■ What to work on
Print the entries below word for word; the pictures stay out of your copy.

Data entries
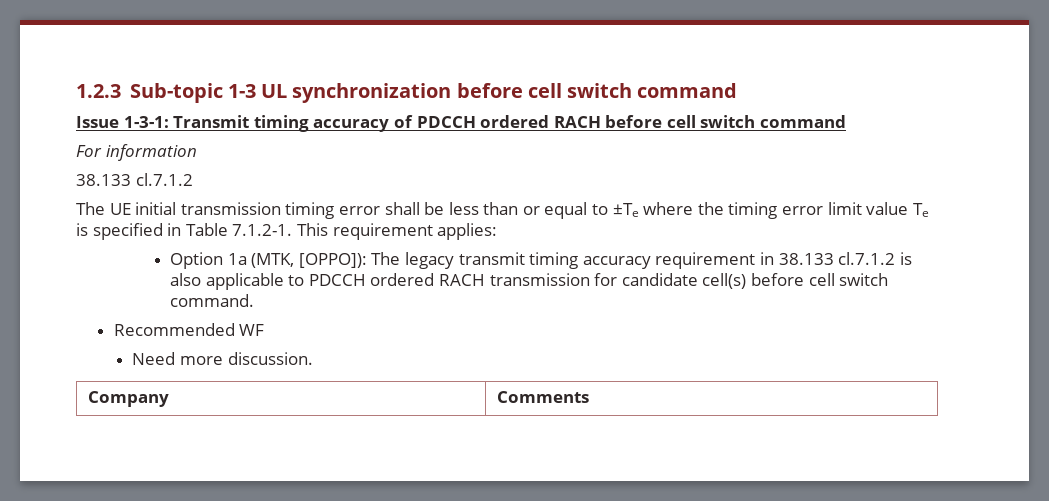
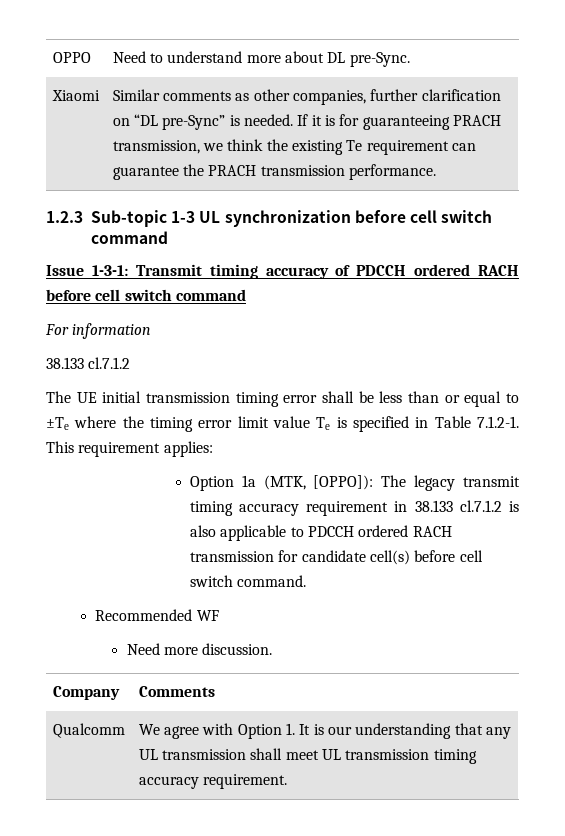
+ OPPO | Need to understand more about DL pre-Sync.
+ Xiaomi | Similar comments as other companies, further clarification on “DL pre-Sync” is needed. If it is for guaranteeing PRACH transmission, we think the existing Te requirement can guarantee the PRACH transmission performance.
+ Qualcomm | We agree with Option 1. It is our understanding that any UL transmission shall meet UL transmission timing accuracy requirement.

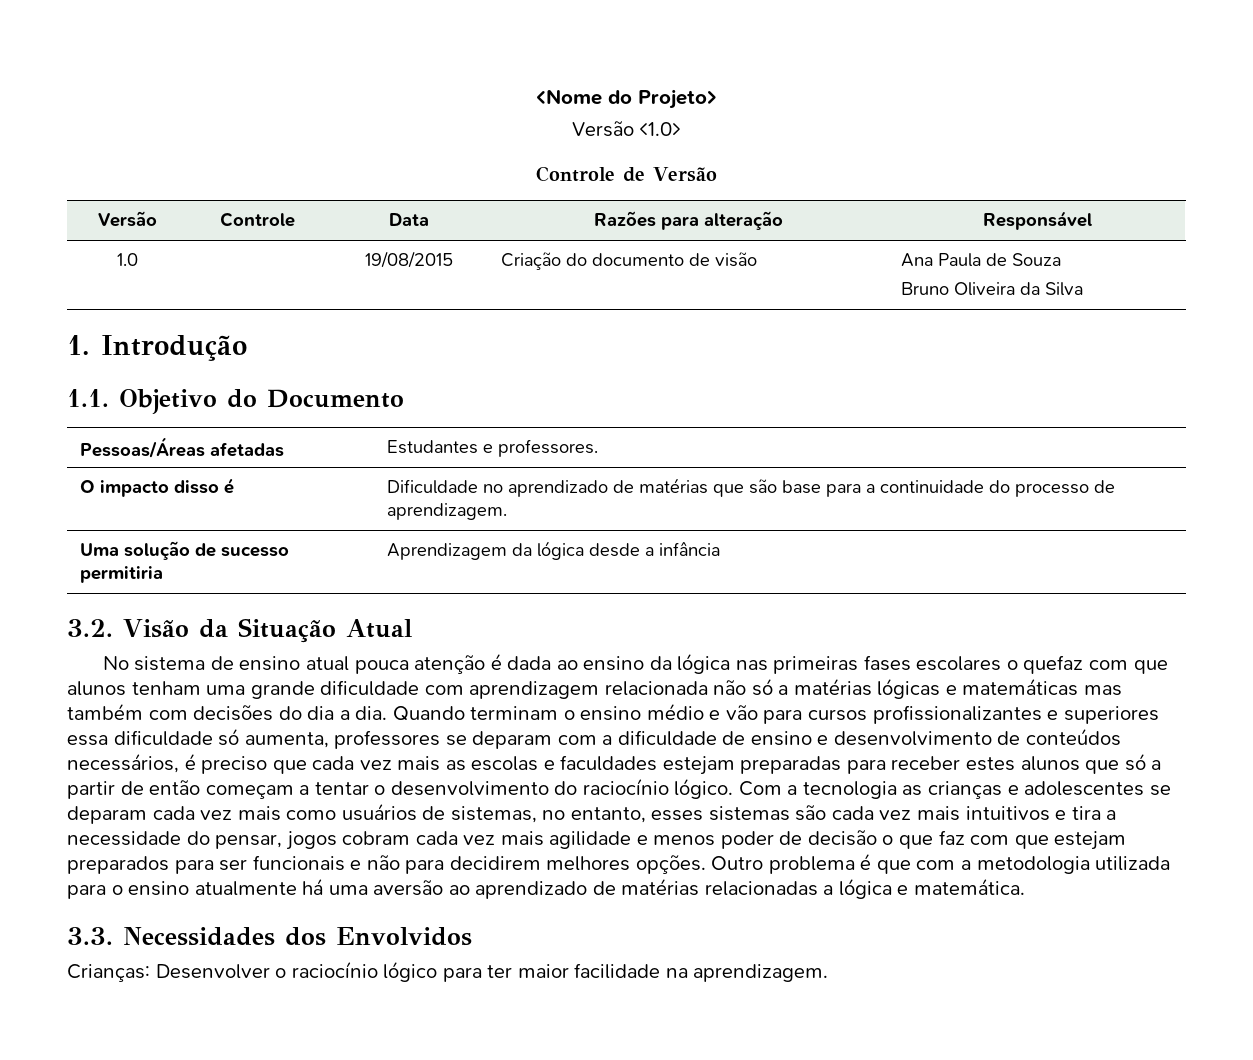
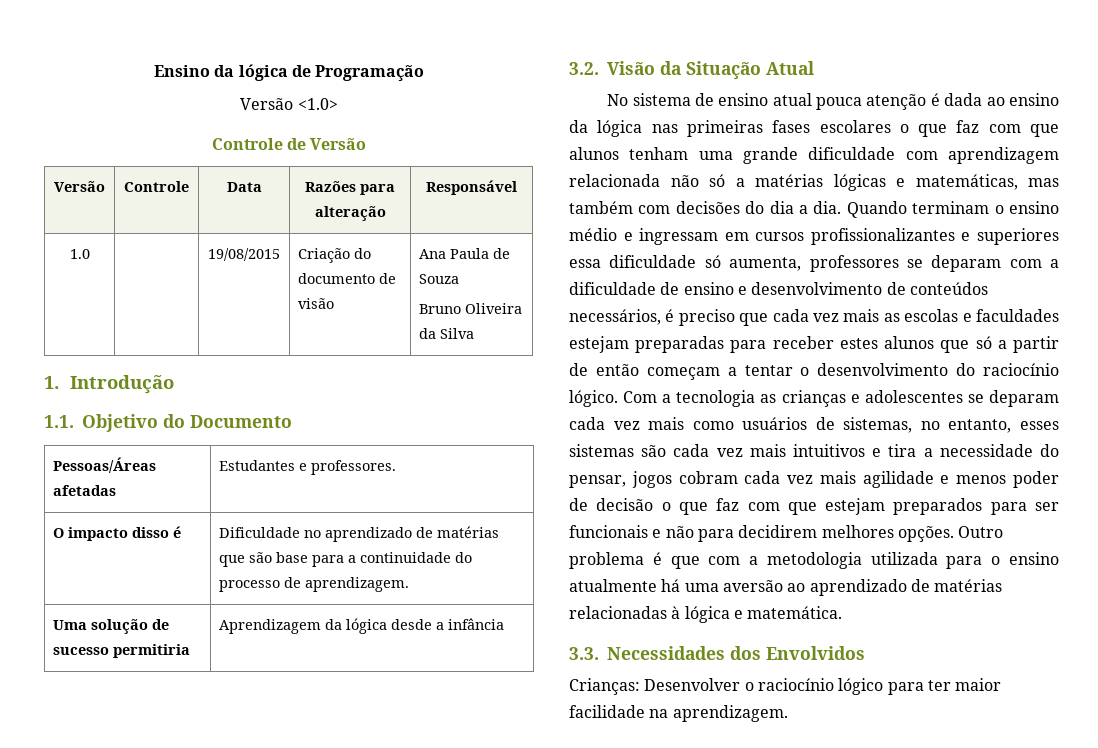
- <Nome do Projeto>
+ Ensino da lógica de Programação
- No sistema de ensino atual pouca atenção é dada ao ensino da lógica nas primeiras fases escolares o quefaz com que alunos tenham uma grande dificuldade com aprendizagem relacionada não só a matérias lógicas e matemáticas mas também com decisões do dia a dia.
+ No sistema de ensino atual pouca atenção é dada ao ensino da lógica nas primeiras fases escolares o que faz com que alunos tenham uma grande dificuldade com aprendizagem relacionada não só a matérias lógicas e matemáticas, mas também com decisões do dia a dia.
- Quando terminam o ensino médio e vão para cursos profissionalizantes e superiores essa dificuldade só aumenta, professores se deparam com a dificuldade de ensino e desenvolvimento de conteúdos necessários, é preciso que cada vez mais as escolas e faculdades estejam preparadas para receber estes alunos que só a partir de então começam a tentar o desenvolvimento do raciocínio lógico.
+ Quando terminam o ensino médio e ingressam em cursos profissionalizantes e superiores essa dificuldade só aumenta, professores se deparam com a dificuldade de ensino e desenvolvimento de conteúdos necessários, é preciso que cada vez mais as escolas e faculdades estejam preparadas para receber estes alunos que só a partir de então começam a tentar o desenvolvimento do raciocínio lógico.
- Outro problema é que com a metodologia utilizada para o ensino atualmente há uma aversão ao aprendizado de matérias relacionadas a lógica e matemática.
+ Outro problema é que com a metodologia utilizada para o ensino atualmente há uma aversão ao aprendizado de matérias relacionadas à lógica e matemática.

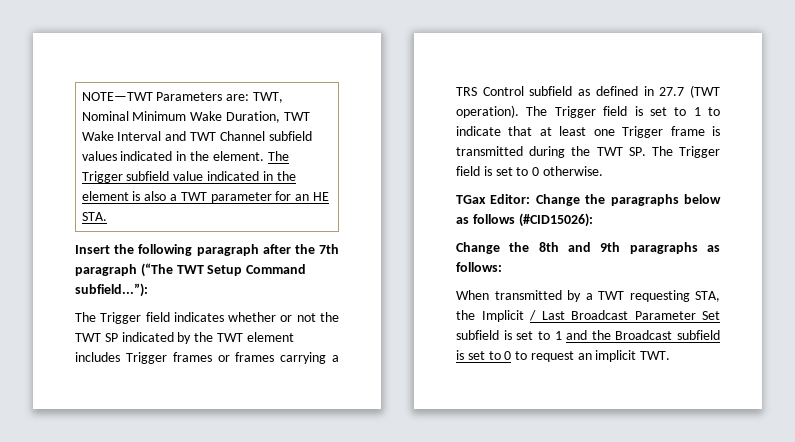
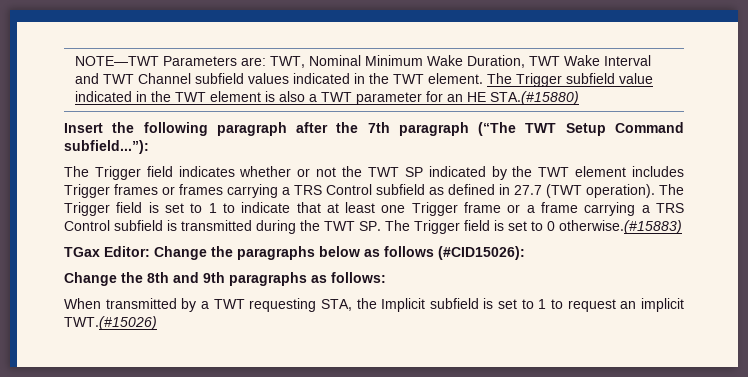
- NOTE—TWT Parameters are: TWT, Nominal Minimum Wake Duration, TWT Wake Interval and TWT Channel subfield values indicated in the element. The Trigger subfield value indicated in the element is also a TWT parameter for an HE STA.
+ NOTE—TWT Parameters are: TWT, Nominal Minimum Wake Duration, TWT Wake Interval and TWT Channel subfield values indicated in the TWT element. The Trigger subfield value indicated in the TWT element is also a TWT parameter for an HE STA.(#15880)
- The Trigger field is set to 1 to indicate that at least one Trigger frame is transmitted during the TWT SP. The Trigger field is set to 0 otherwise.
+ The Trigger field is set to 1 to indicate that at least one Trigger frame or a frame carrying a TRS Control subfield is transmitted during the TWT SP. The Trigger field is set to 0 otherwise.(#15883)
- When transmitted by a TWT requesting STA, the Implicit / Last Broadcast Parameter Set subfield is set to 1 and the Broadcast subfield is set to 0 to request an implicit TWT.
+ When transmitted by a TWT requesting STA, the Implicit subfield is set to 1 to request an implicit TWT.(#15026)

■ Reply to the task
+ OPPO | Need to understand more about DL pre-Sync.
+ Xiaomi | Similar comments as other companies, further clarification on “DL pre-Sync” is needed. If it is for guaranteeing PRACH transmission, we think the existing Te requirement can guarantee the PRACH transmission performance.
+ Qualcomm | We agree with Option 1. It is our understanding that any UL transmission shall meet UL transmission timing accuracy requirement.

- <Nome do Projeto>
+ Ensino da lógica de Programação
- No sistema de ensino atual pouca atenção é dada ao ensino da lógica nas primeiras fases escolares o quefaz com que alunos tenham uma grande dificuldade com aprendizagem relacionada não só a matérias lógicas e matemáticas mas também com decisões do dia a dia.
+ No sistema de ensino atual pouca atenção é dada ao ensino da lógica nas primeiras fases escolares o que faz com que alunos tenham uma grande dificuldade com aprendizagem relacionada não só a matérias lógicas e matemáticas, mas também com decisões do dia a dia.
- Quando terminam o ensino médio e vão para cursos profissionalizantes e superiores essa dificuldade só aumenta, professores se deparam com a dificuldade de ensino e desenvolvimento de conteúdos necessários, é preciso que cada vez mais as escolas e faculdades estejam preparadas para receber estes alunos que só a partir de então começam a tentar o desenvolvimento do raciocínio lógico.
+ Quando terminam o ensino médio e ingressam em cursos profissionalizantes e superiores essa dificuldade só aumenta, professores se deparam com a dificuldade de ensino e desenvolvimento de conteúdos necessários, é preciso que cada vez mais as escolas e faculdades estejam preparadas para receber estes alunos que só a partir de então começam a tentar o desenvolvimento do raciocínio lógico.
- Outro problema é que com a metodologia utilizada para o ensino atualmente há uma aversão ao aprendizado de matérias relacionadas a lógica e matemática.
+ Outro problema é que com a metodologia utilizada para o ensino atualmente há uma aversão ao aprendizado de matérias relacionadas à lógica e matemática.

- NOTE—TWT Parameters are: TWT, Nominal Minimum Wake Duration, TWT Wake Interval and TWT Channel subfield values indicated in the element. The Trigger subfield value indicated in the element is also a TWT parameter for an HE STA.
+ NOTE—TWT Parameters are: TWT, Nominal Minimum Wake Duration, TWT Wake Interval and TWT Channel subfield values indicated in the TWT element. The Trigger subfield value indicated in the TWT element is also a TWT parameter for an HE STA.(#15880)
- The Trigger field is set to 1 to indicate that at least one Trigger frame is transmitted during the TWT SP. The Trigger field is set to 0 otherwise.
+ The Trigger field is set to 1 to indicate that at least one Trigger frame or a frame carrying a TRS Control subfield is transmitted during the TWT SP. The Trigger field is set to 0 otherwise.(#15883)
- When transmitted by a TWT requesting STA, the Implicit / Last Broadcast Parameter Set subfield is set to 1 and the Broadcast subfield is set to 0 to request an implicit TWT.
+ When transmitted by a TWT requesting STA, the Implicit subfield is set to 1 to request an implicit TWT.(#15026)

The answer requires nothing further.